Michelle Goldberg would tell you that this “devastating new report” was the catalyst for change, which is about as believable as Donald Trump claiming there is no algae in the Reflecting Pool. The media was in possession of Jenny Racicot’s claims for months, and also had ignored another woman’s claim of sexual abuse from Platner, just as they knew that Platner’s behavior over the years was that of a drunken psychopath and sexual predator who probably would have been perfectly at home in Washington, DC (which is not a compliment).
What did change, however, were the poll numbers, as Susan Collins was gaining on Platner and her chances of winning had drastically improved from what they had been just a month or two before. Moreover, Politico released a poll that showed Platner would lose crucial support if another scandal tied to him were to break out. A realistic view was that as the campaign went on, the glow around Platner would wear off and the Democrats would be stuck with another loser.
Go back a year ago when the NYT and most of the other media insisted that videos of President Joe Biden stumbling or acting disoriented were “cheapfakes” that didn’t reflect the reality that Biden actually was coherent and in charge. Then came the disastrous debate with Donald Trump.

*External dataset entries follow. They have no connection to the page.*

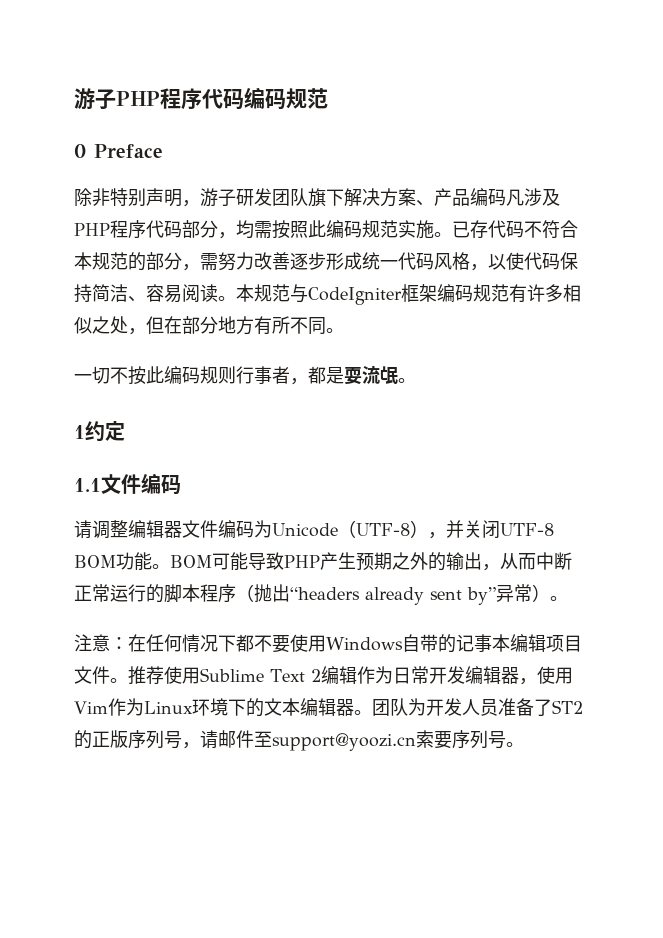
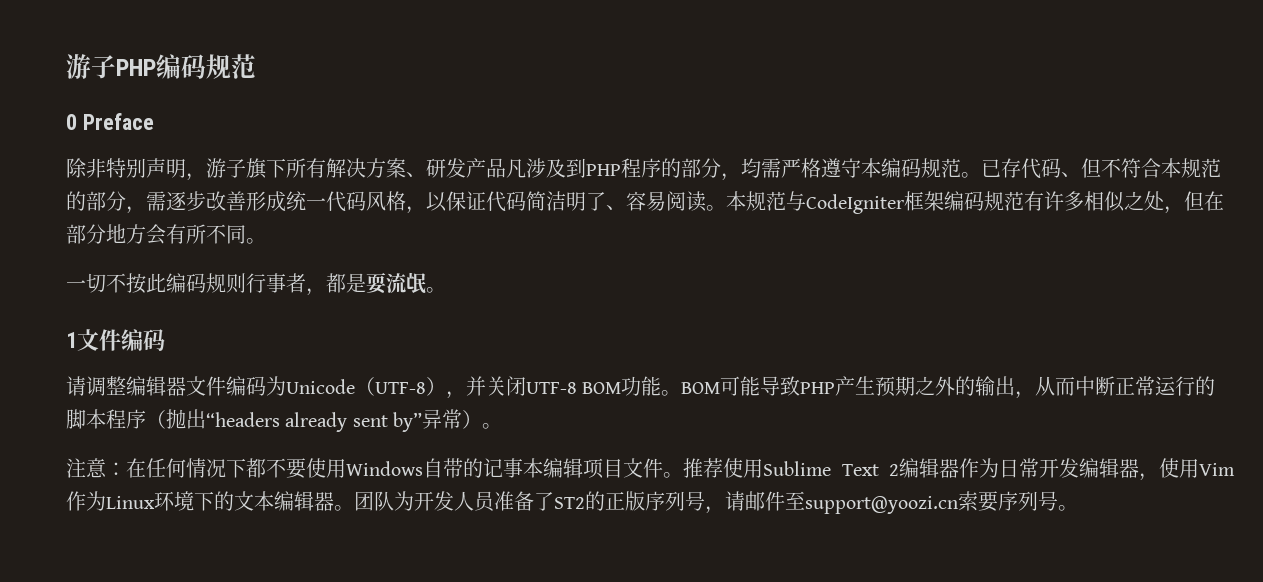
[160,88,244,110] 程序代码 -> (156, 67) none
[236,188,560,207] [74,220,182,239] 研发团队旗下解决方案、产品编码凡涉及PHP程序代码 -> [246,158,681,179] 旗下所有解决方案、研发产品凡涉及到PHP程序的
[272,220,434,239] 按照此编码规范实施 -> [781,158,961,178] 严格遵守本编码规范
(524, 229) none -> [1061,158,1101,178] 、但
[218,252,326,271] 努力改善逐步 -> [166,191,246,211] 逐步改善
[506,252,578,270] [74,284,128,303] 使代码保持简洁 -> [446,191,606,212] 保证代码简洁明了
(254, 325) none -> [146,224,166,245] 会
[85,421,125,442] [74,478,101,492] 约定 // 1.1 -> (77, 340) none
(357, 675) none -> [939,459,959,478] 器

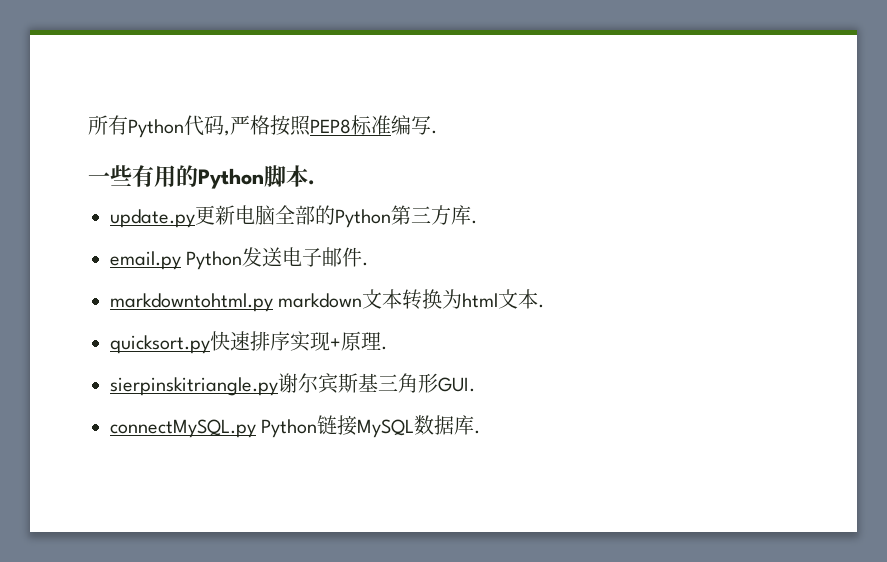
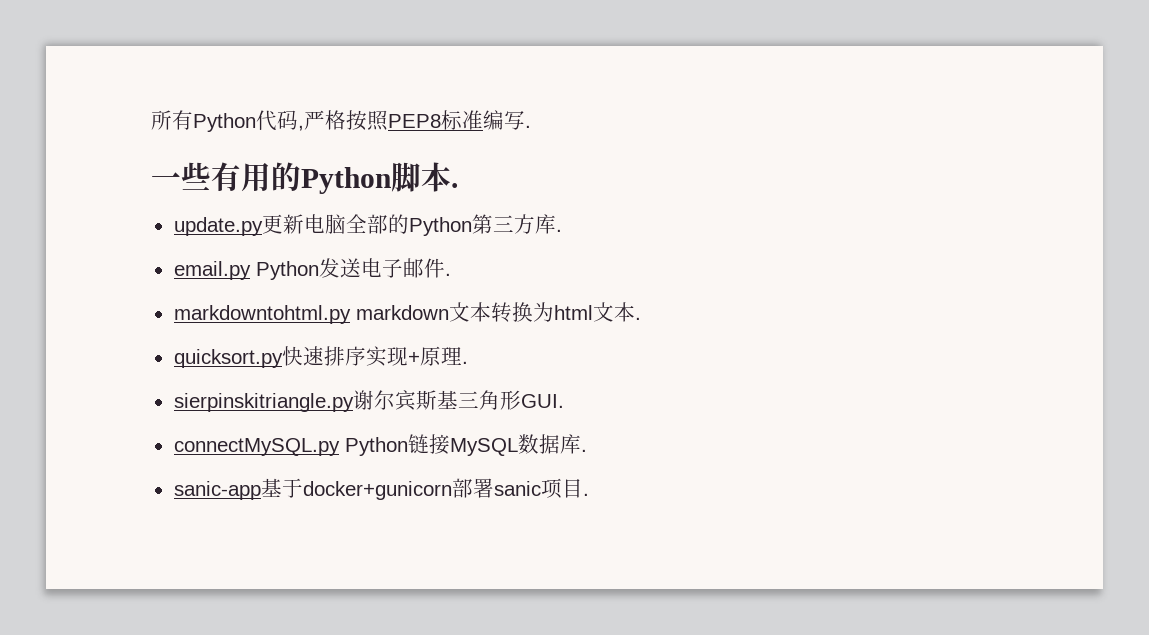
(481, 432) none -> [173,478,589,500] // sanic-app基于docker+gunicorn部署sanic项目.

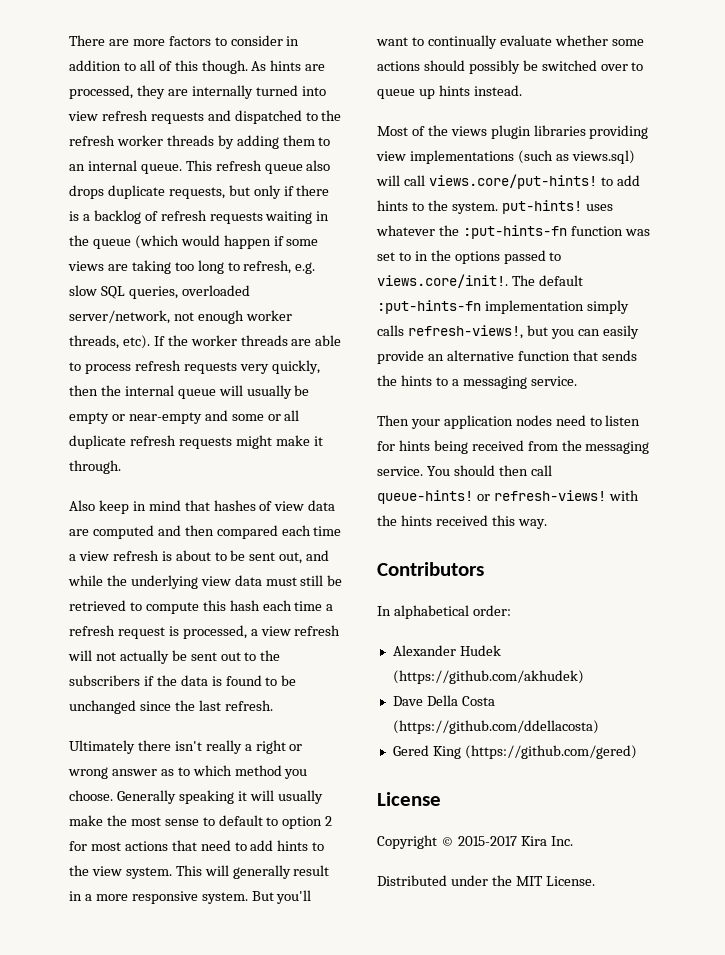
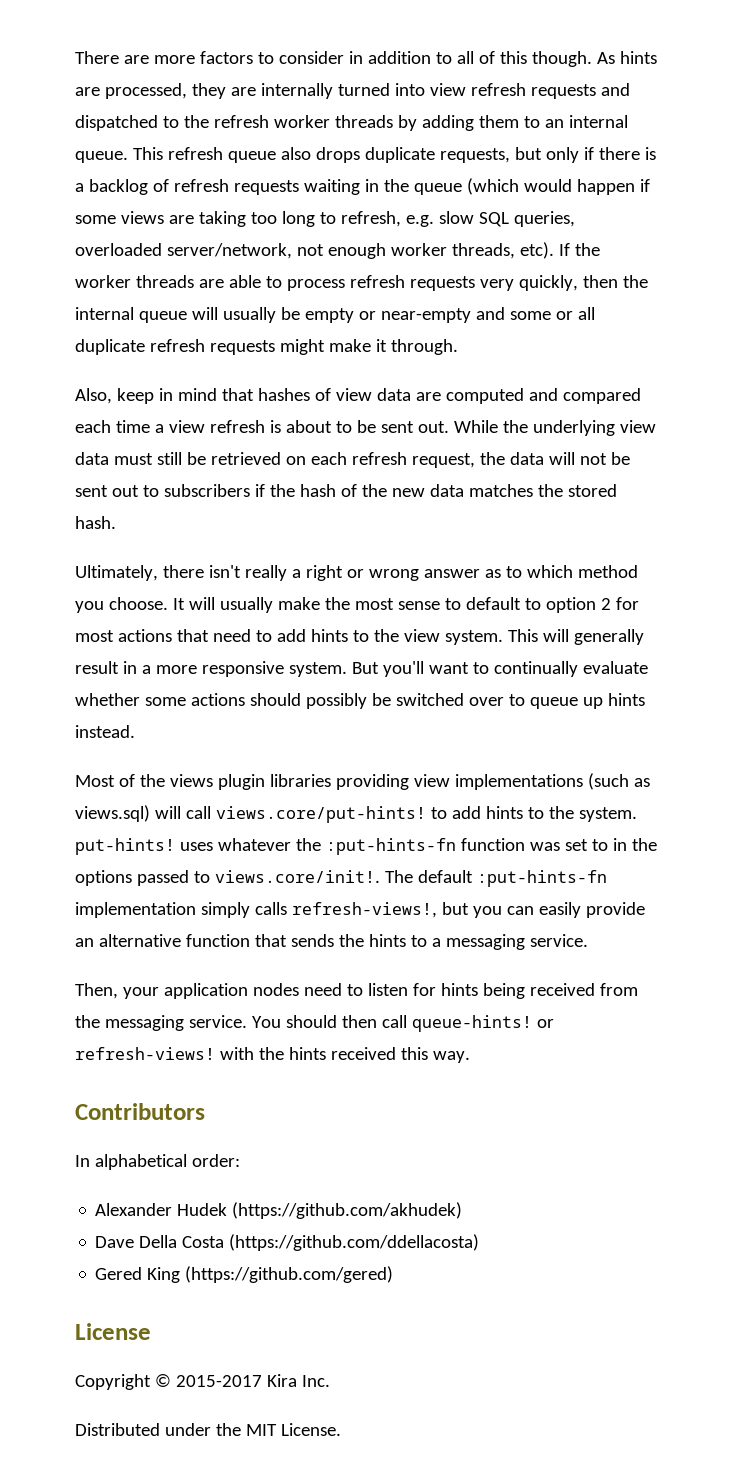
[69,500,95,511] Also -> [75,388,112,404] Also,
[184,525,214,536] then -> (558, 394) none
[279,550,330,564] [68,575,103,586] out, and while -> [417,420,498,433] out. While
[129,600,334,614] [69,625,341,639] to compute this hash each time a refresh request is processed, a view refresh -> [285,452,544,468] on each refresh request, the data
[119,650,169,664] actually -> (607, 459) none
[260,650,281,661] the -> (159, 491) none
[180,675,297,686] [69,700,273,714] [69,740,135,754] data is found to be unchanged since the last refresh. // Ultimately -> [299,484,617,497] [75,516,116,529] [75,565,158,581] hash of the new data matches the stored hash. // Ultimately,
[116,790,247,804] Generally speaking it -> [172,598,185,610] It
[377,415,409,426] Then -> [75,983,118,999] Then,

Suddenly, the NYT did a political 180 and insisted that Biden drop out of the presidential race and be replaced by another Democrat. While the editors at the NYT insisted that the debate debacle was a new development, Joe Biden had been declining for many months. The media had always been in possession of those facts but refused to tell the public what its journalists knew, but when Biden failed in a very public way, what everyone already knew could no longer be hidden.
Conclusion
The Graham Platner debacle didn’t happen because the media suddenly received new and credible information. Given that reporters already had information about the Platner’s alleged rape of Jenny Racicot, they didn’t use it because they didn’t want to damage his “authentic” candidacy, but in the end, the candidate’s declining poll numbers were leading to a probable defeat. Thus, as the media did with Joe Biden two years ago, they decided that driving Platner out of the race and replacing him with a more “respectable” Democrat would give the party a better chance of winning in November.
Media pundits won’t tell us that, of course. Instead, they will insist that reporters acted on the news when they received it. The truth is somewhere else, not in the nation’s newsrooms.